Description
This gluten-free Chicken Piccata features tender, pan-seared chicken cutlets coated in gluten-free flour, simmered in a tangy lemon-caper sauce, and finished with fresh parsley. It’s a quick, flavorful main-course perfect for weeknight dinners or special gatherings, and can be made easily with only a handful of ingredients.
Ingredients
Units
Scale
Chicken
- 1 lb. boneless skinless chicken breast
- 2 tsp. salt
- Fresh cracked pepper, to taste
- 1/4 cup Bob’s Red Mill 1:1 Gluten-Free Flour (37g) or all-purpose flour
For Sautéing
- 2 Tbsp. olive oil
For the Sauce
- 2 Tbsp. butter, divided
- 2 cloves garlic, minced
- 1 large lemon, halved (juice one half, slice one half)

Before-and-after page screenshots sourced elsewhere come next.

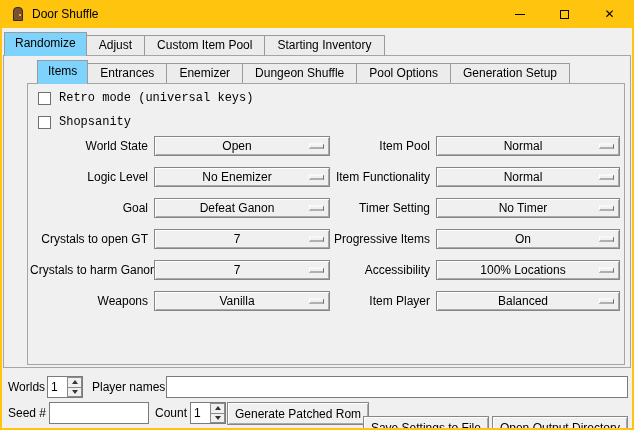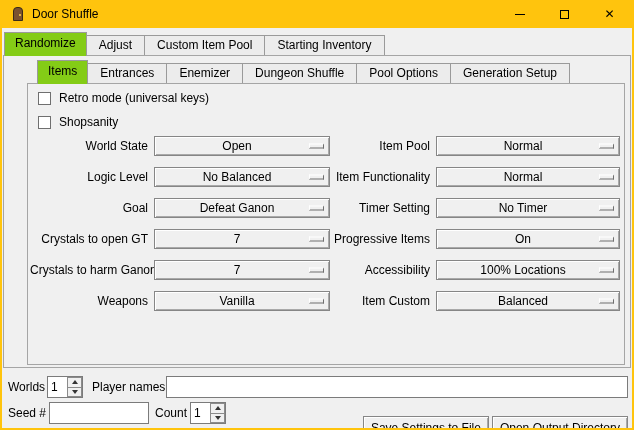--- a/index.html
+++ b/index.html
@@ -20,30 +20,30 @@
   .glyph-min{width:10px;height:1px;background:#000;}
   .glyph-max{width:9px;height:9px;border:1px solid #000;box-sizing:border-box;}
   .glyph-close{font-size:12px;line-height:12px;}
   
   .content{position:absolute;left:0;top:28px;right:0;bottom:0;}
   
   .tabbar{position:absolute;display:flex;align-items:flex-start;z-index:3;}
   .tab{box-sizing:border-box;height:20px;line-height:18px;margin-top:3px;padding:0 12px;
        background:#ececec;border:1px solid #9a9a9a;border-bottom:none;white-space:nowrap;cursor:default;}
   .tab + .tab{margin-left:-1px;}
-  .tab.selected{height:24px;line-height:21px;margin-top:0;padding:0 10px;background:#84cc16;position:relative;z-index:4;}
+  .tab.selected{height:24px;line-height:21px;margin-top:0;padding:0 10px;background:#7dd3fc;position:relative;z-index:4;}
   .pane{position:absolute;box-sizing:border-box;border:1px solid #a5a5a5;background:#f0f0f0;}
   .outer-tabbar{left:2px;top:4px;}
   .outer-pane{left:1px;top:27px;width:628px;height:313px;}
   .inner-tabbar{left:33px;top:4px;}
   .inner-pane{left:23px;top:27px;width:598px;height:282px;}
   
   .checkrow{position:absolute;left:10px;display:flex;align-items:center;height:16px;cursor:default;}
   .checkbox{width:13px;height:13px;box-sizing:border-box;background:#fff;border:1px solid #6f6f6f;margin-right:8px;flex:none;}
-  .checklabel{white-space:nowrap;}
+  .checklabel{white-space:nowrap;font-family:Liberation Mono, monospace;}
   
   .rows{position:absolute;left:2px;top:50px;display:flex;flex-direction:column;gap:8px;}
   .row{display:flex;align-items:center;height:23px;}
   .lbl{white-space:nowrap;text-align:right;}
   .l-lbl{width:118px;margin-right:6px;}
   .r-lbl{width:96px;margin-left:4px;margin-right:6px;}
   .raised{background:#f0f0f0;border:1px solid #868686;
           box-shadow:inset 1px 1px 0 #ffffff, inset -1px -1px 0 #a9a9a9;}
   .ddbtn{position:relative;box-sizing:border-box;height:20px;display:flex;align-items:center;justify-content:center;cursor:default;white-space:nowrap;}
   .l-btn{width:176px;}
@@ -133,21 +133,21 @@
             <div class="lbl r-lbl">Item Pool</div>
             <div class="ddbtn raised r-btn">
               <span class="ddval">Normal</span>
               <span class="ddind"></span>
             </div>
           </div>
 
           <div class="row">
             <div class="lbl l-lbl">Logic Level</div>
             <div class="ddbtn raised l-btn">
-              <span class="ddval">No Balanced</span>
+              <span class="ddval">No Enemizer</span>
               <span class="ddind"></span>
             </div>
             <div class="lbl r-lbl">Item Functionality</div>
             <div class="ddbtn raised r-btn">
               <span class="ddval">Normal</span>
               <span class="ddind"></span>
             </div>
           </div>
 
           <div class="row">
@@ -188,21 +188,21 @@
               <span class="ddind"></span>
             </div>
           </div>
 
           <div class="row">
             <div class="lbl l-lbl">Weapons</div>
             <div class="ddbtn raised l-btn">
               <span class="ddval">Vanilla</span>
               <span class="ddind"></span>
             </div>
-            <div class="lbl r-lbl">Item Custom</div>
+            <div class="lbl r-lbl">Item Player</div>
             <div class="ddbtn raised r-btn">
               <span class="ddval">Balanced</span>
               <span class="ddind"></span>
             </div>
           </div>
 
         </div>
       </div>
     </div>
 
@@ -228,19 +228,20 @@
       <input class="spin-text" value="1" style="">
       <div class="spin-arrows">
         <div class="spin-btn">
             <span class="tri-up"></span>
           </div>
         <div class="spin-btn">
             <span class="tri-down"></span>
           </div>
       </div>
     </div>
+    <button class="pushbtn raised gen-btn">Generate Patched Rom</button>
     <div class="btn-group">
       <button class="pushbtn raised">Save Settings to File</button>
       <button class="pushbtn raised">Open Output Directory</button>
     </div>
 
   </div>
 </div>
 
 </body></html>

- 1/4 cup low-sodium chicken broth
- 2 Tbsp. capers, drained
For Garnish
- Fresh parsley, chopped
Instructions
- Prepare the Chicken Cutlets: Using a knife, butterfly the chicken breast on a cutting board and cut in half to create 4 chicken cutlets. Cover the cutlets with seran wrap and pound them evenly to about 1/2 inch thickness using a meat tenderizer. Season both sides with salt and fresh cracked pepper.
- Coat with Flour: Spread the gluten-free flour on a plate or shallow bowl. Dredge each piece of chicken in the flour, ensuring all sides are coated. Shake off the excess flour.
- Prep the Lemon: Cut the lemon in half. Juice one half (yielding approximately 3 Tbsp.), and slice the other half into thin rounds.
- Sear the Chicken: Heat 2 Tbsp. olive oil in a large sauté pan over medium heat. Add the flour-coated chicken cutlets. Cook for 3–4 minutes per side, until cooked through and no longer pink. Transfer the chicken to a plate and set aside.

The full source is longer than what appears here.